Consuls-General, Consuls, Vice-Consuls and consular agents shall be provided with exequaturs or other valid authorization of their appointment. Such exequatur or authorization is liable to be withdrawn by the country which issued it, if considered necessary. The reasons for the withdrawal shall be indicated wherever possible.
The persons mentioned above shall enjoy on a reciprocal basis all the rights, privileges, exemptions and immunities that are accorded to persons of corresponding status of any other State.
Article 5
The Government of Nepal shall be free to import, from or through the territory of India, arms, ammunition or warlike material and equipment necessary for the security of Nepal. The procedure for giving effect to this arrangement shall be worked out by the two Governments acting in consultation.
Article 6
Each Government undertakes, in token of the neighbourly friendship between India and Nepal, to give to the nationals of the other, in its territory, national treatment with regard to participation in industrial and economic development of such territory and to the grant of concessions and contracts, relating to such development.
Article 7
The Governments of India and Nepal agree to grant, on a reciprocal basis, to the nationals of one country in the territories of the other the same privileges in the matter of residence, ownership of property, participation in trade and commerce, movement and other privileges of a similar nature.
Article 8
So far as matters dealt with herein are concerned, this Treaty cancels all previous Treaties, agreements, and engagements entered into on behalf of India between the British Government and the Government of Nepal.
Article 9
This Treaty shall come into force from the date of signature by both Governments.
Article 10
This Treaty shall remain in force until it is terminated by either party by giving one year's notice.

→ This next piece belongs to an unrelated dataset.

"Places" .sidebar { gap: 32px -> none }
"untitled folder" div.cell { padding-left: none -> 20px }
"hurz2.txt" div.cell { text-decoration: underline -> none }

The Tribunal’s application of s.36(3) of the Migration Act in the present case requires the Court to consider whether it was open to the Tribunal to conclude that the treaty confers on Nepalese nationals such as the applicant “a right to enter and reside in [India], whether temporarily or permanently and however that right arose or is expressed”.
In SZLAN (supra), Graham J at [68] referred generally to my judgment in SZFKD v Minister for Immigration [2006] FMCA 49, and suggested that I had erroneously held that s.36(3) contemplated the existence of two separate rights, a right to ‘enter’ and a right to ‘reside’ in the safe third country. He pointed out in a Nepalese case that “the issue is simply whether there was a right to ‘enter and reside’ in India”.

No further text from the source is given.